_WHAT THE EXERCISE ASKS_. Look over the material for the string "feeding". Copy every line where it turns up.

++++++++

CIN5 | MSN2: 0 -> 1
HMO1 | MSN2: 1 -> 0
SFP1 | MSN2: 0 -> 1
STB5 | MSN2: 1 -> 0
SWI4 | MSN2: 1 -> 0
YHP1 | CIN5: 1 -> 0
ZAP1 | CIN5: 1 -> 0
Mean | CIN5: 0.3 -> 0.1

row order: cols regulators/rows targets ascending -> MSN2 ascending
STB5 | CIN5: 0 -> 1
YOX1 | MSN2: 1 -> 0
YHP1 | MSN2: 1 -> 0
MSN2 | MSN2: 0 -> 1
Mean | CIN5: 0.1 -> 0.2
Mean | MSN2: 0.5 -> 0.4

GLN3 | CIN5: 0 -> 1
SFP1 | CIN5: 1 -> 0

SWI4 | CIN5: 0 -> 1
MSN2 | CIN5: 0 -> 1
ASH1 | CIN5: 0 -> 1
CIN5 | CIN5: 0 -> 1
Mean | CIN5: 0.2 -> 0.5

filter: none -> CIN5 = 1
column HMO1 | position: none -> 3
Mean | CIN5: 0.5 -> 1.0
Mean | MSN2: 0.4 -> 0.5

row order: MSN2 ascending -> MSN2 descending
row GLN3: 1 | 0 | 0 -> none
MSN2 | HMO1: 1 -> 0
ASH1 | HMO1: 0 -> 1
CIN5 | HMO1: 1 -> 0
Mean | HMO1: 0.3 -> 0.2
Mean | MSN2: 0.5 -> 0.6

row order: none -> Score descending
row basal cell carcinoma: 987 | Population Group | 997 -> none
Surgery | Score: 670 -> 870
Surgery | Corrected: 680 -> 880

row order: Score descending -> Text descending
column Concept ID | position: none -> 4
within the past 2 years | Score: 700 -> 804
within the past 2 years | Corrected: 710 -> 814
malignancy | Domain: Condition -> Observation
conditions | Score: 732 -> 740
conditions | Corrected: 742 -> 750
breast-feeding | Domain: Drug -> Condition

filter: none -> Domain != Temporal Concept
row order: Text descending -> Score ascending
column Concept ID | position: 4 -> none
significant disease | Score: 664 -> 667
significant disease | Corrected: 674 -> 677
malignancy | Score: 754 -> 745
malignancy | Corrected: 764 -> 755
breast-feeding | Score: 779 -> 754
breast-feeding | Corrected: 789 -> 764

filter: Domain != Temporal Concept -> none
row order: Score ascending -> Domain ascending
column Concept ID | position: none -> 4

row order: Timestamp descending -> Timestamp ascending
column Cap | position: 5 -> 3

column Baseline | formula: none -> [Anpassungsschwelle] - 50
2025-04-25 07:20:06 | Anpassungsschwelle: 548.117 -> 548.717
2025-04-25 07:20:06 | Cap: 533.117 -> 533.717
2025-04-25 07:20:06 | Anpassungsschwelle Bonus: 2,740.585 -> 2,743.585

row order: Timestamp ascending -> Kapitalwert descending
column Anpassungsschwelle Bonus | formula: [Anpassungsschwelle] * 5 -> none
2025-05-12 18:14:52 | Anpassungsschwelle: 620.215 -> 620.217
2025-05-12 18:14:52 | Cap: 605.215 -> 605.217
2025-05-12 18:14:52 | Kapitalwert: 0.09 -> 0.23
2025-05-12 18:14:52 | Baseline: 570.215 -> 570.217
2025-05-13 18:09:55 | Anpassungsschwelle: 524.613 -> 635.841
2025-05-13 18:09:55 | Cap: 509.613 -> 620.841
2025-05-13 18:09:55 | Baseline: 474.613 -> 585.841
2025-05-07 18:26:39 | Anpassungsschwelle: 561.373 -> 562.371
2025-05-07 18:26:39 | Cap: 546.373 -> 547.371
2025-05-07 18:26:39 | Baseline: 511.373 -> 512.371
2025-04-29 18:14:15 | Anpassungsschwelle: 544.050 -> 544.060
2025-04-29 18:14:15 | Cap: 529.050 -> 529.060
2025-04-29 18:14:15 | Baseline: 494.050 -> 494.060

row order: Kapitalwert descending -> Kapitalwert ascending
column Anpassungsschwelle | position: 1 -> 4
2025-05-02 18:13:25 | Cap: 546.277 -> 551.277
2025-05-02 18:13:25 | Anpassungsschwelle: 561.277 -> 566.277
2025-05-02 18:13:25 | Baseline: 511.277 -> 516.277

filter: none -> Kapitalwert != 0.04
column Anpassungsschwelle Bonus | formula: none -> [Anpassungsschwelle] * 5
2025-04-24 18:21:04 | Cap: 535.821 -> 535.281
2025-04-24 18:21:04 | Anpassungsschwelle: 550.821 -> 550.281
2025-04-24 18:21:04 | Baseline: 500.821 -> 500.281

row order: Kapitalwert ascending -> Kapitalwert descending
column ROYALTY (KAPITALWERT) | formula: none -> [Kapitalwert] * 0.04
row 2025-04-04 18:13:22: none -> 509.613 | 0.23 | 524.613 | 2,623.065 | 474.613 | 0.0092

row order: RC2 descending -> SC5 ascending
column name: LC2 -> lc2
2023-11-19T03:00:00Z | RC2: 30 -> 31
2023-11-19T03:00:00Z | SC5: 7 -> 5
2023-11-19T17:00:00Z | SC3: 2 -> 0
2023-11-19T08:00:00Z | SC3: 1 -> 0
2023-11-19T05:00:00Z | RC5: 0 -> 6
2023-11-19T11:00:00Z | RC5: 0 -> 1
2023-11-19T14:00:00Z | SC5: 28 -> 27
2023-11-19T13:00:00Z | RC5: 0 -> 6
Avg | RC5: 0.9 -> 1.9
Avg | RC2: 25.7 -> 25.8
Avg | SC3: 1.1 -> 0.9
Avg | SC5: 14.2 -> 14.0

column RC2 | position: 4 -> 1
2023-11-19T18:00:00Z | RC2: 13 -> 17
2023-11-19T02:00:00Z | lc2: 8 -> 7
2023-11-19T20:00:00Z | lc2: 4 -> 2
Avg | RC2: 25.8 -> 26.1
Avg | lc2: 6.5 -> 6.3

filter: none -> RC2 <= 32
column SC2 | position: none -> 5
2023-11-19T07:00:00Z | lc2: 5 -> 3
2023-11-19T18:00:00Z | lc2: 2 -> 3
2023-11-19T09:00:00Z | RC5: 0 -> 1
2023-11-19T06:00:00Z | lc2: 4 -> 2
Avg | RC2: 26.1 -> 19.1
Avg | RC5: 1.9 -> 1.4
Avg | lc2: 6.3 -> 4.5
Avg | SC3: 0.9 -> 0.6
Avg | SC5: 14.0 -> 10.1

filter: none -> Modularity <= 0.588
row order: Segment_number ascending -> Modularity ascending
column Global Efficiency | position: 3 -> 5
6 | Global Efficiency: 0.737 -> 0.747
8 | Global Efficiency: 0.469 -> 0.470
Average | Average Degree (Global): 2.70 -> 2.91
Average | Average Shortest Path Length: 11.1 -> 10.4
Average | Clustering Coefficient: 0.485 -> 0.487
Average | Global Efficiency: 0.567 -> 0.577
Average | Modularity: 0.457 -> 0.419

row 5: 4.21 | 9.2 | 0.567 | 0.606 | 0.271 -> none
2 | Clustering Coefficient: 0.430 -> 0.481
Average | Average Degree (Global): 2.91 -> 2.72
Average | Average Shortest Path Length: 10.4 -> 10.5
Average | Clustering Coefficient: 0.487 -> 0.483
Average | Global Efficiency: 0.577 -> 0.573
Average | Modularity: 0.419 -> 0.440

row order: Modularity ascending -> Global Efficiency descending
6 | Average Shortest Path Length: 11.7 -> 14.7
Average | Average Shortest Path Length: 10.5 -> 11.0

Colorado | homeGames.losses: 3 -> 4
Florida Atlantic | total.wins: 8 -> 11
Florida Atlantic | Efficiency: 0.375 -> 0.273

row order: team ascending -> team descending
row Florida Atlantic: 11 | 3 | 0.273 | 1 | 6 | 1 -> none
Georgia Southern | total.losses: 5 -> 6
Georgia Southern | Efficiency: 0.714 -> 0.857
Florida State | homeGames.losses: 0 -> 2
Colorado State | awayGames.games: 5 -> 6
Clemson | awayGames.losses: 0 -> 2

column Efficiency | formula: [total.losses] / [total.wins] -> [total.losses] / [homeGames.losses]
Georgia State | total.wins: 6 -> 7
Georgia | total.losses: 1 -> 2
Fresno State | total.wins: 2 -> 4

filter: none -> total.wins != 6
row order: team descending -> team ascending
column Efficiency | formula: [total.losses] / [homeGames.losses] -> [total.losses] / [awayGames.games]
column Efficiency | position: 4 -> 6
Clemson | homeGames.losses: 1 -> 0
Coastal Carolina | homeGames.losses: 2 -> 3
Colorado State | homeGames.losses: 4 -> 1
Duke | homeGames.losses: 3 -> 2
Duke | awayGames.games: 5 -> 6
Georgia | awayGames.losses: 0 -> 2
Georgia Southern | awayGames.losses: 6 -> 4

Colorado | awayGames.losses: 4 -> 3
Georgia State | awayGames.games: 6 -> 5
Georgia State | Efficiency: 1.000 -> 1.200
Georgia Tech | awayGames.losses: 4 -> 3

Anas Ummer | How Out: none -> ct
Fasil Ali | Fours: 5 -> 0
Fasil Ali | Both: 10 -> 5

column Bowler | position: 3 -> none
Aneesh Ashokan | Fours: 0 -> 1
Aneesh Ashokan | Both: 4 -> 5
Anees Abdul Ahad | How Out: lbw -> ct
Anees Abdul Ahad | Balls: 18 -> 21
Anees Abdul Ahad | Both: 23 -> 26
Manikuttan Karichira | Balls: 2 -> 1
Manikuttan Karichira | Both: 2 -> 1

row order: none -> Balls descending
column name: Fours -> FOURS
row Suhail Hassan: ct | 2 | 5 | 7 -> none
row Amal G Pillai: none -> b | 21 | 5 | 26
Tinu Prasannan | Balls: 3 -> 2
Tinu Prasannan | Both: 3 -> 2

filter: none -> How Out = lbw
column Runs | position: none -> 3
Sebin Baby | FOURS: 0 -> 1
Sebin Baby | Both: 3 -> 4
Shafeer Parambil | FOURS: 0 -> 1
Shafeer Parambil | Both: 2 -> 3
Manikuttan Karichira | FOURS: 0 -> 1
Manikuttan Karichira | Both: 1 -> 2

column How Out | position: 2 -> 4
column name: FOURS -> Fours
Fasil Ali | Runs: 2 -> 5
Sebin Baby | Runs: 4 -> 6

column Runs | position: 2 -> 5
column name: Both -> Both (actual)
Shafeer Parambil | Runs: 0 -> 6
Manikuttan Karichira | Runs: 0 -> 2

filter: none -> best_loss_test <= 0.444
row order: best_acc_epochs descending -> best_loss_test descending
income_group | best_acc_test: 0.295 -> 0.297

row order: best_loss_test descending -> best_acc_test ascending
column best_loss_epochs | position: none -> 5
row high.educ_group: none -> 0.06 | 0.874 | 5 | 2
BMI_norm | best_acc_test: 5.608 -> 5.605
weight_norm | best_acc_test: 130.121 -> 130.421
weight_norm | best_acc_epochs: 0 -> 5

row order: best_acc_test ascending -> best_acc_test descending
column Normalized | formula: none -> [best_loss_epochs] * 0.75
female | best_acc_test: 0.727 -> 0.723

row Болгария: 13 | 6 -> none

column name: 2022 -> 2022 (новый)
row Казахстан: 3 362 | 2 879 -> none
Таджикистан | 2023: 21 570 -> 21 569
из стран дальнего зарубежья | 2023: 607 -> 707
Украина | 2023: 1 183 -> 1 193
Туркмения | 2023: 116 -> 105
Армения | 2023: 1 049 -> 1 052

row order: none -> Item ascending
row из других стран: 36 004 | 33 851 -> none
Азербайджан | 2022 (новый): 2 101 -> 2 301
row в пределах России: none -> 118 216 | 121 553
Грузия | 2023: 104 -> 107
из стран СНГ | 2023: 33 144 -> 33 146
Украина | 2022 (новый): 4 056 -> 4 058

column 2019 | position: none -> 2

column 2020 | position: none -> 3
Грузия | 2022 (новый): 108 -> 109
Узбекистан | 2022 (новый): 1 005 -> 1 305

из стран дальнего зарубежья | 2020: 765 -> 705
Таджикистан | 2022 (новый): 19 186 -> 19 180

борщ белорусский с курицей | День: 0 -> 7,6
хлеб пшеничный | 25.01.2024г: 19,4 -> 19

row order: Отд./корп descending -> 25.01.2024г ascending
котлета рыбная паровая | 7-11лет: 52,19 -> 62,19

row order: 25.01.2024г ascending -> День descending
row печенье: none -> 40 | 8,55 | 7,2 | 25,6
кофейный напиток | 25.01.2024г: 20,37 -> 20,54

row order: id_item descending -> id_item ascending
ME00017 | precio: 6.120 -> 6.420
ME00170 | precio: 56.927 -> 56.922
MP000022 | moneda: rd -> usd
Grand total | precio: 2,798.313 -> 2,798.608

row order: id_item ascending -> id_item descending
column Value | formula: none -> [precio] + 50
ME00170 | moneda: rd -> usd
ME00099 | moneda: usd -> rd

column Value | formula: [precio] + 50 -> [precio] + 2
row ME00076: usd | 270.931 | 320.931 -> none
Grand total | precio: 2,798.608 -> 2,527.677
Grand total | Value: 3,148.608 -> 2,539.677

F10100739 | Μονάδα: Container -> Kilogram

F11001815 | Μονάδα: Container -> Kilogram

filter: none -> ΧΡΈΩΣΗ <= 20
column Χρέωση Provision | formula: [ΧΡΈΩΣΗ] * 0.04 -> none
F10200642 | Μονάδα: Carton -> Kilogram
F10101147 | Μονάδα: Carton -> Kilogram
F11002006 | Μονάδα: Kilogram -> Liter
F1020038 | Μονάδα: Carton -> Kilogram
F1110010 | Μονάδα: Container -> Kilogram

++++++++

_SOLUTION TO THE PROBLEM_.
breast-feeding | Domain: Drug -> Condition
breast-feeding | Score: 779 -> 754
breast-feeding | Corrected: 789 -> 764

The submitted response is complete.